■ Exercise objective: Among the records below, find each line containing the word "dependencies" and copy it.

■ Listed records:
****************************************

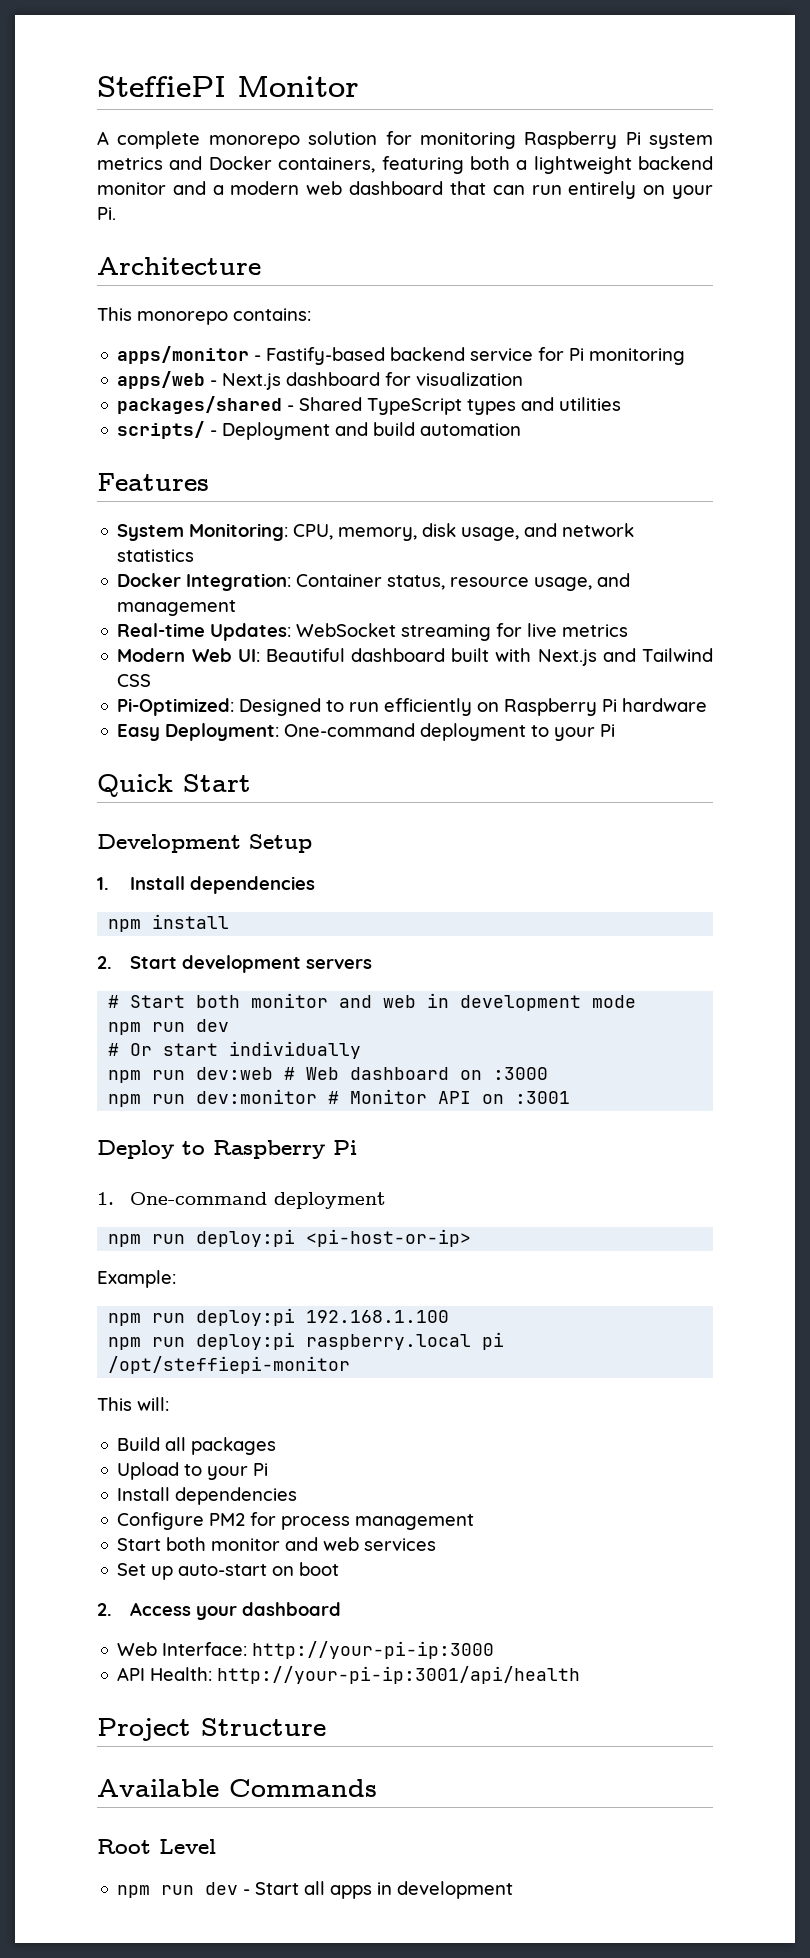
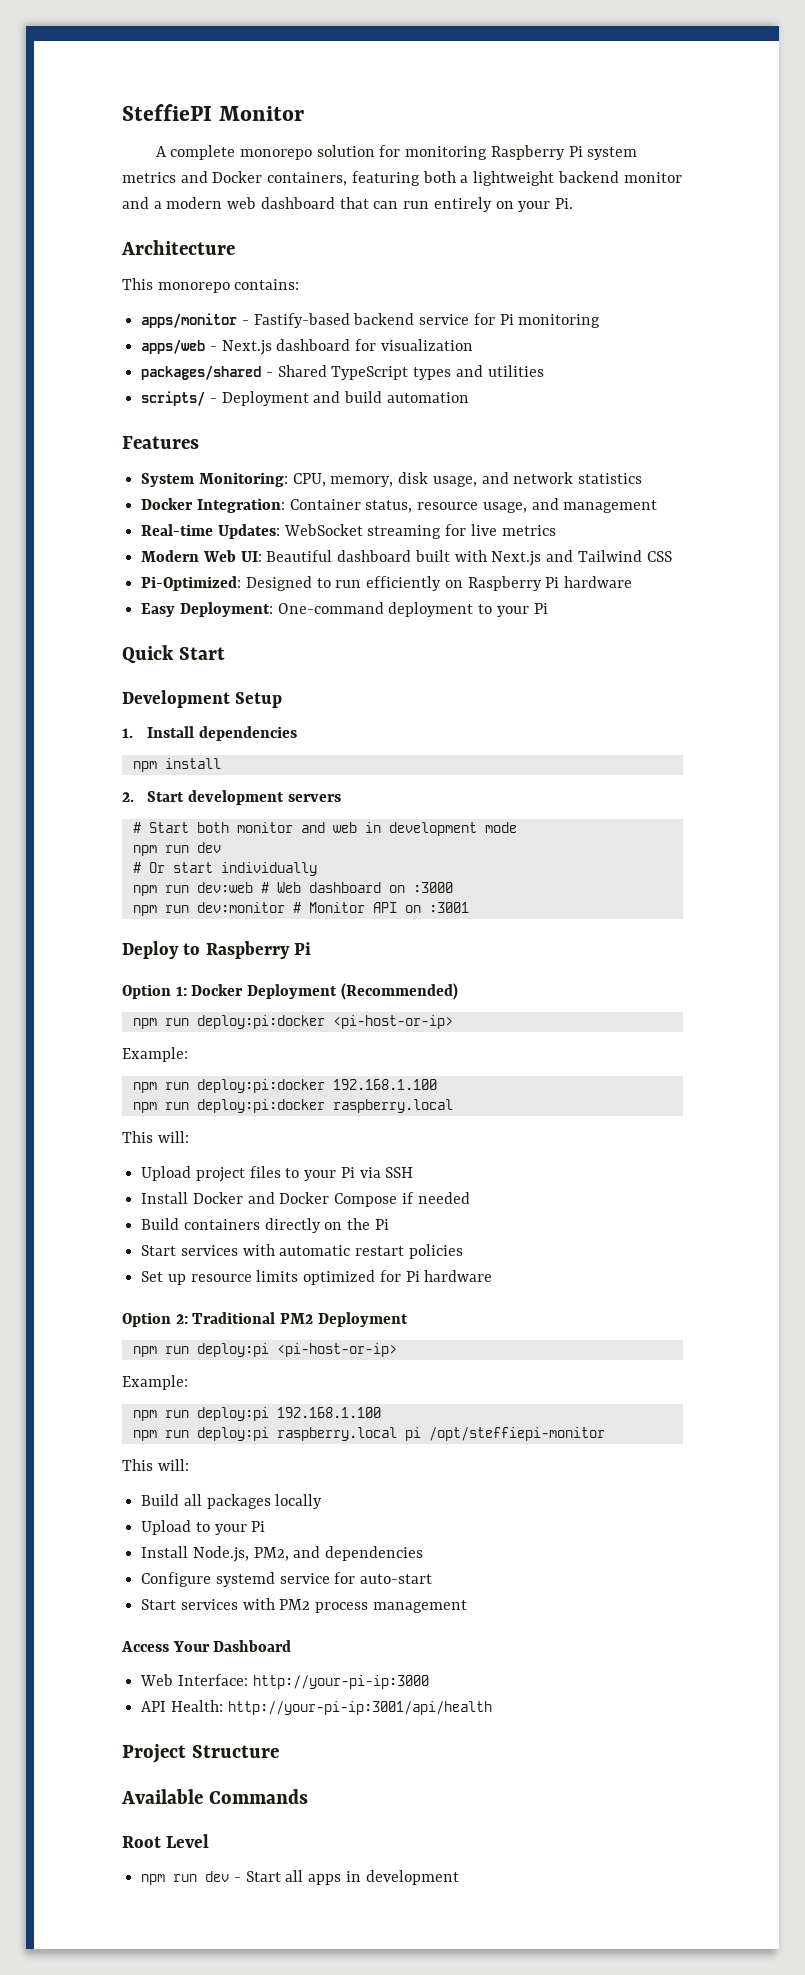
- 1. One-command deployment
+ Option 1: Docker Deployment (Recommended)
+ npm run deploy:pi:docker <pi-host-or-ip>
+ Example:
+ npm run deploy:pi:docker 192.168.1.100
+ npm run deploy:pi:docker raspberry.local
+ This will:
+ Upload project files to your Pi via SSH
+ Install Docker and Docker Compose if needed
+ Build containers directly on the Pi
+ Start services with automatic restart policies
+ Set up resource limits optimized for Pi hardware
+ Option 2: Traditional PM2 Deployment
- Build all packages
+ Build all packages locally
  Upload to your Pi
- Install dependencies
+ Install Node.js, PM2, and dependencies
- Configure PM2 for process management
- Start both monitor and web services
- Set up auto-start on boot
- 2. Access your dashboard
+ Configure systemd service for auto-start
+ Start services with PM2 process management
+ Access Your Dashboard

****************************************

■ Exercise solution:
- Install dependencies
+ Install Node.js, PM2, and dependencies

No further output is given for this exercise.